Gujarat MLA Jignesh Mevani’s arrest puts Assam Police in the line of fire
Jignesh Mevani was arrested on April 20 by a team of Assam Police from Gujarat’s Banaskantha district and flown to Guwahati.
The arrest of Gujarat MLA Jignesh Mevani over a Twitter post has once again brought to the fore the Assam Police’s promptness to go the extra mile to cross the thin barrier between policing and highhandedness.
The proactive attitude of the police, flying to another state for arresting a legislator over a tweet, has been seen as yet another instance of over-reaction to please the political bosses by the force which, of late, has earned flak for being trigger-happy and prickly to dissent against the BJP leaders.
An FIR was filed by a BJP executive member of the Bodoland Territorial Council (BTC), Arup Kumar Dey, at the Kokrajhar Police Station on April 19 against Jignesh Mevani for a post on Twitter against the Prime Minister. Dey complained that Mevani said “the Prime Minister of India Mr Narendra Modi worships and considers ‘Godse’ as God” and claimed the tweet “has caused widespread criticism and has the propensity to disturb public tranquillity, prejudicial to maintenance of harmony among a certain section of people…(and) has the tendency to destroy the social fabric of different communities.”
Mevani was arrested the following day, on April 20, at about 11:30 pm by a team of Assam Police from Gujarat’s Banaskantha district.

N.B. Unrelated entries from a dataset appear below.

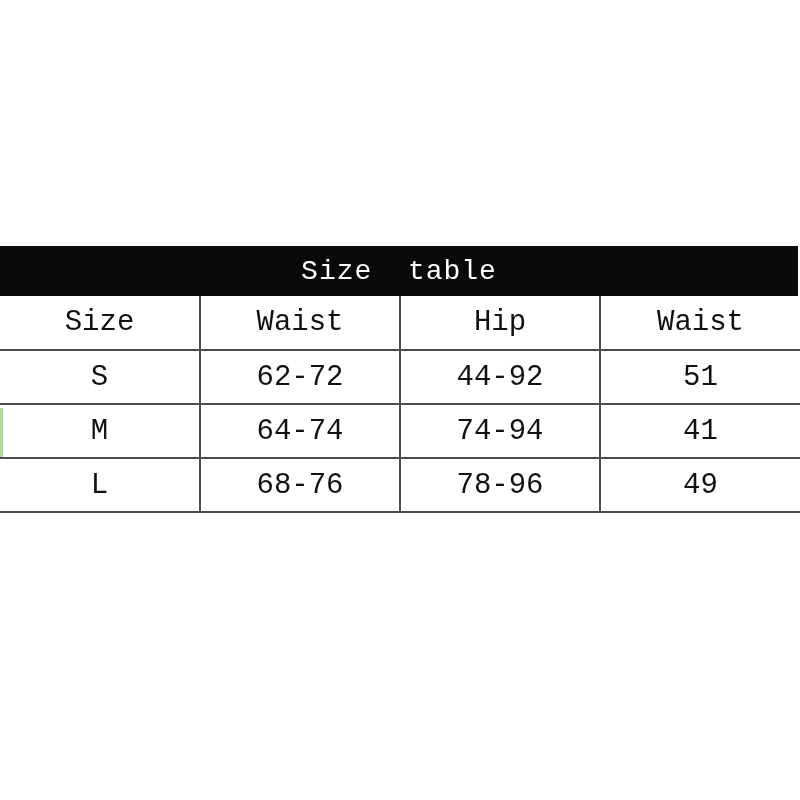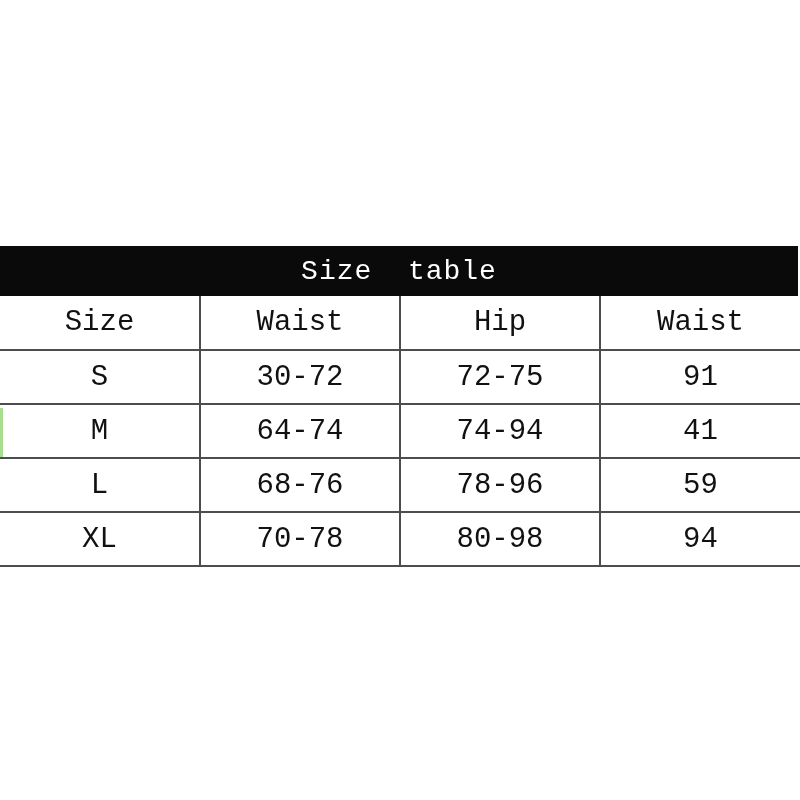--- a/index.html
+++ b/index.html
@@ -90,7 +90,7 @@
       <tbody>
         <tr class="data-row">
           <td>S</td>
-          <td>30-72</td>
+          <td>62-72</td>
           <td>72-75</td>
           <td>91</td>
         </tr>

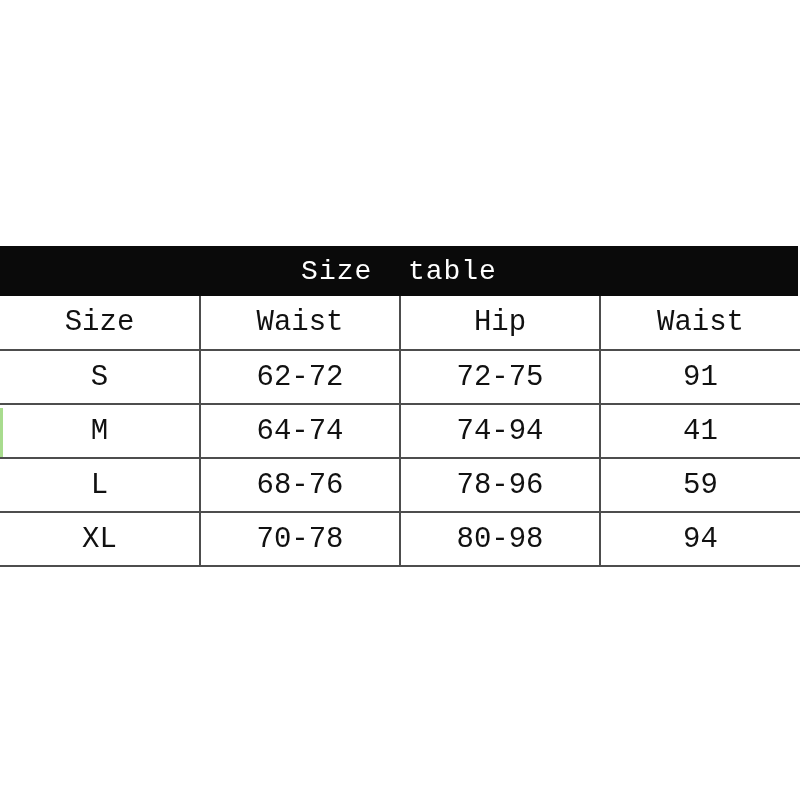--- a/index.html
+++ b/index.html
@@ -91,7 +91,7 @@
         <tr class="data-row">
           <td>S</td>
           <td>62-72</td>
-          <td>72-75</td>
+          <td>44-92</td>
           <td>91</td>
         </tr>
         <tr class="data-row">

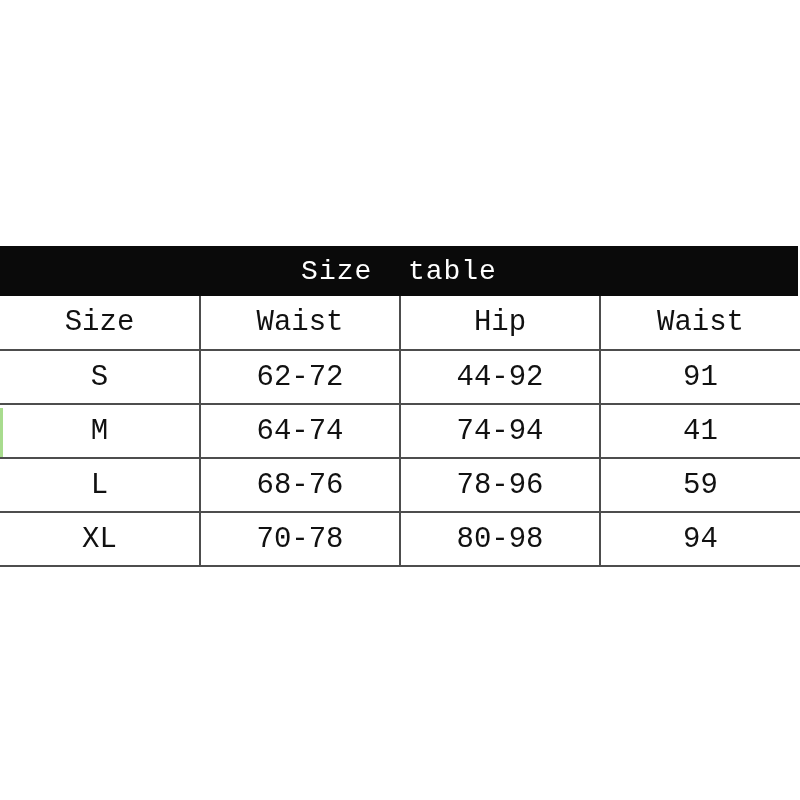--- a/index.html
+++ b/index.html
@@ -92,7 +92,7 @@
           <td>S</td>
           <td>62-72</td>
           <td>44-92</td>
-          <td>91</td>
+          <td>51</td>
         </tr>
         <tr class="data-row">
           <td>M</td>

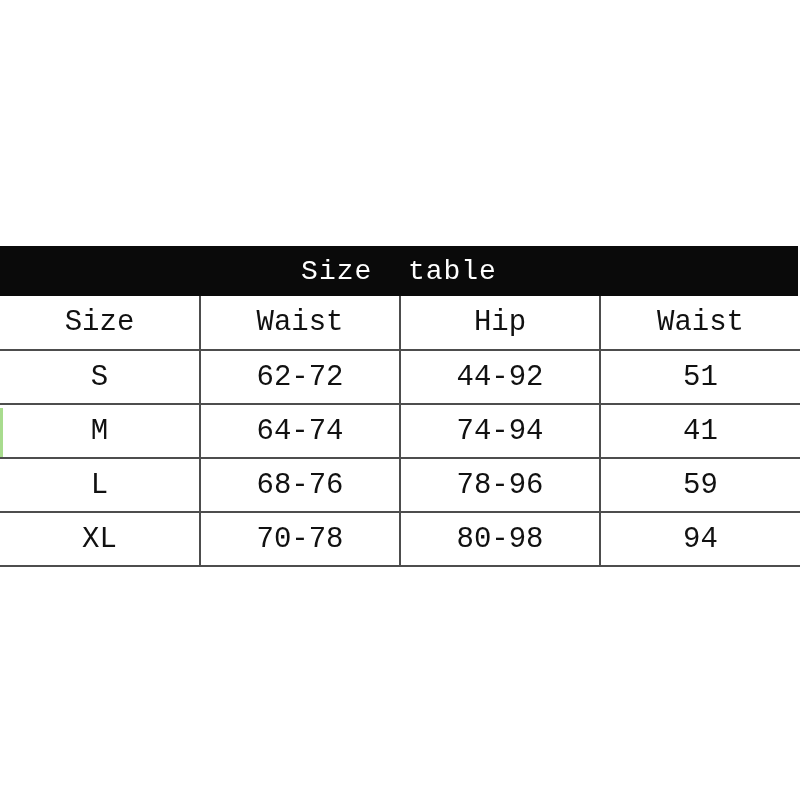--- a/index.html
+++ b/index.html
@@ -104,7 +104,7 @@
           <td>L</td>
           <td>68-76</td>
           <td>78-96</td>
-          <td>59</td>
+          <td>49</td>
         </tr>
         <tr class="data-row">
           <td>XL</td>

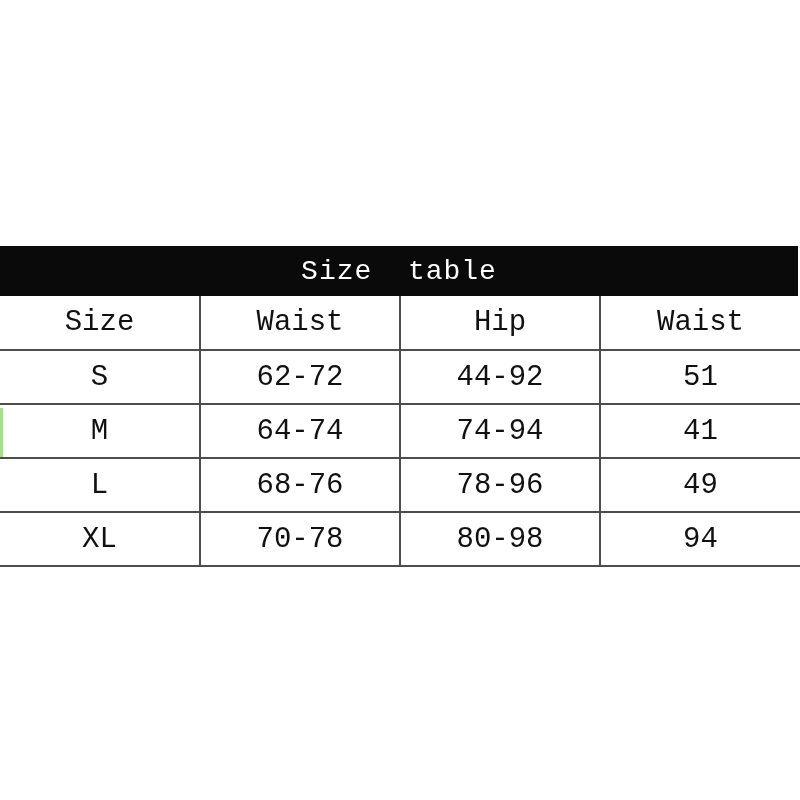--- a/index.html
+++ b/index.html
@@ -106,12 +106,6 @@
           <td>78-96</td>
           <td>49</td>
         </tr>
-        <tr class="data-row">
-          <td>XL</td>
-          <td>70-78</td>
-          <td>80-98</td>
-          <td>94</td>
-        </tr>
       </tbody>
     </table>
   </div>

He was flown to Guwahati on Thursday and then taken by road to Kokrajhar district. Charges have been framed against the legislator under IPC sections 120B (criminal conspiracy), 153A (promoting enmity between communities), 295A (deliberate and malicious acts to outrage religious feelings), 504 (insult with intent to provoke breach of the peace), 505(1)(b),(c),(2) (whoever makes, publishes or circulates any statement, rumour or report likely to cause any officer not to discharge his duty, cause fear to the public, incite a community to commit offences against another community), and Section 66 of the Information Technology Act.
‘Excessive police action’
Prominent intellectual and academician, Dr Hiren Gohain, expressed his strong disappointment over the arrest of the Dalit leader and has demanded the immediate release of the legislator. Gohain told The Federal, “I am immensely and most disagreeably surprised by the excessive action of the Assam Police in arresting legislator Jignesh Mevani from far-off Gujarat for a bitter critical comment on the Prime Minister on the complaint of someone from Assam.”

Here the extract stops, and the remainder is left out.